In school, it was generally assumed that the smartest people — the ones with the best grades — were the ones who would be most successful in life.
Something interesting happens about 10+ years after graduating from school. You realize that this presumed relationship between success and intellect is NOT true.
Here are a few examples:
A friend of mine was in the MIT PhD program in electrical engineering. The smartest students in the program became professors in academia. The two worst students in her PhD program started a company and sold it to Cisco for $4 billion.
One of my high school classmates desperately wanted to get into any Ivy League school — but couldn’t.
Fifteen years after high school, he has the same job (in venture capital) that my Stanford and McKinsey friends have.
When I became an entrepreneur, I was by far the person with the most elite academic credentials amongst my peers (these were small businesses without venture capital financing).
I was nowhere near the most successful.
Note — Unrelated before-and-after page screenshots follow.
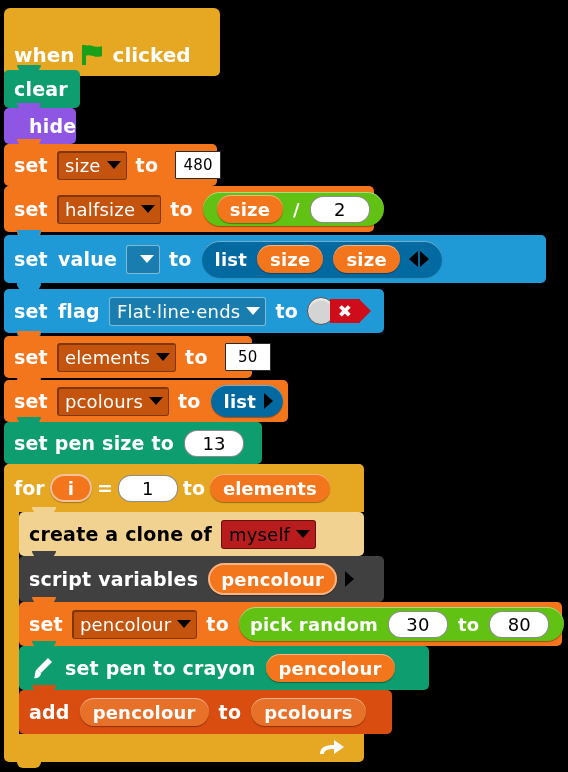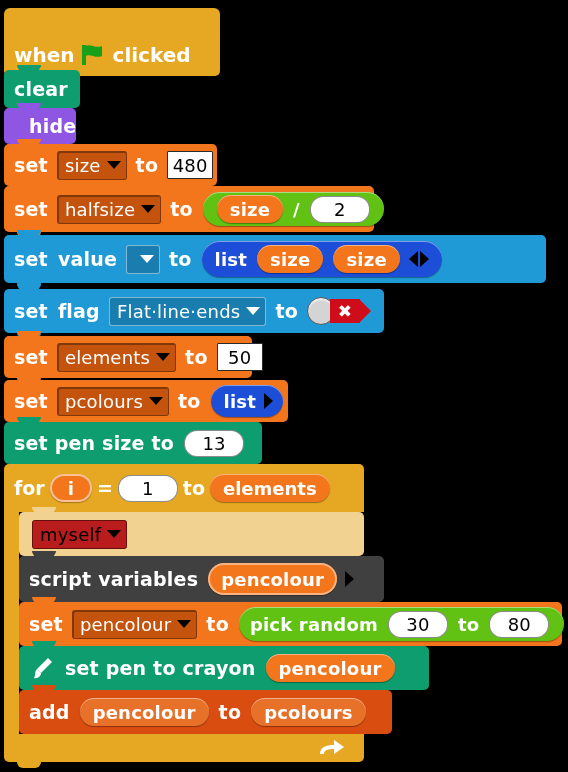"480" .txtin { font-size: 18px -> 15px; margin: 0 4px -> 0 12px }
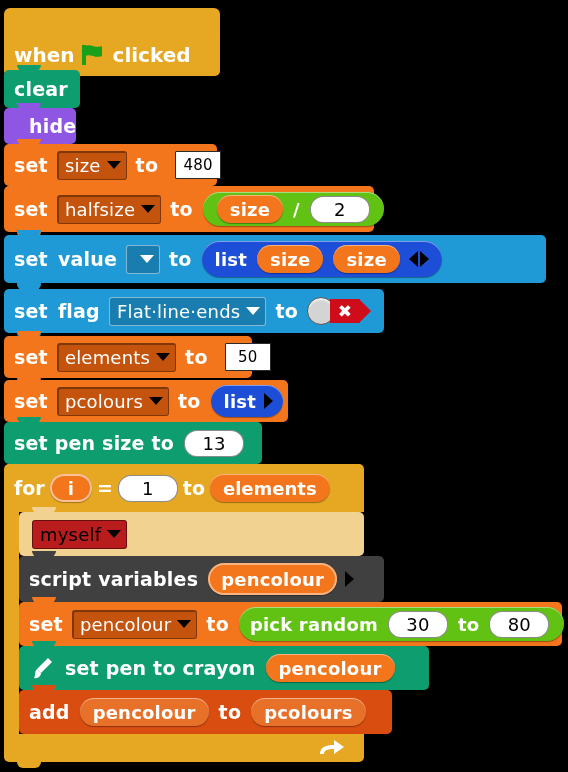"list" .rep.lst { background: #1d4ed8 -> #0369a1 }
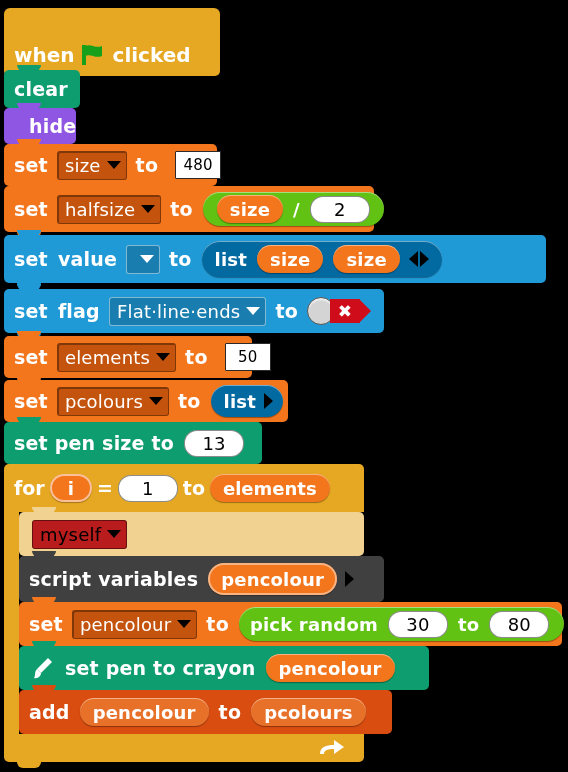"create a clone of" span.lbl { html: none -> <span>create a clone of</span> }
In fact, nearly half of my entrepreneurial mentors and friends don't have a college degree at all...
These are the people that I learn from constantly. Much of the non-consulting advice I share with you comes from these “unschooled” people.
(By the way, I do make a distinction between people who are unschooled vs. uneducated. Nearly all of my friends are well educated, even though half of them are not well schooled.)
I’ve concluded that in life and career there is an X factor — one thing that can compensate for poor grades, lack of an Ivy League degree, lack of a college education at all, poor test scores, the inability to do math, and even a low IQ.
What is that X factor?
That X factor is...
There’s a lot of truth in the old saying...
It’s not WHAT you know, it is WHO you know that matters.
Or more importantly, it’s who knows YOU that matters.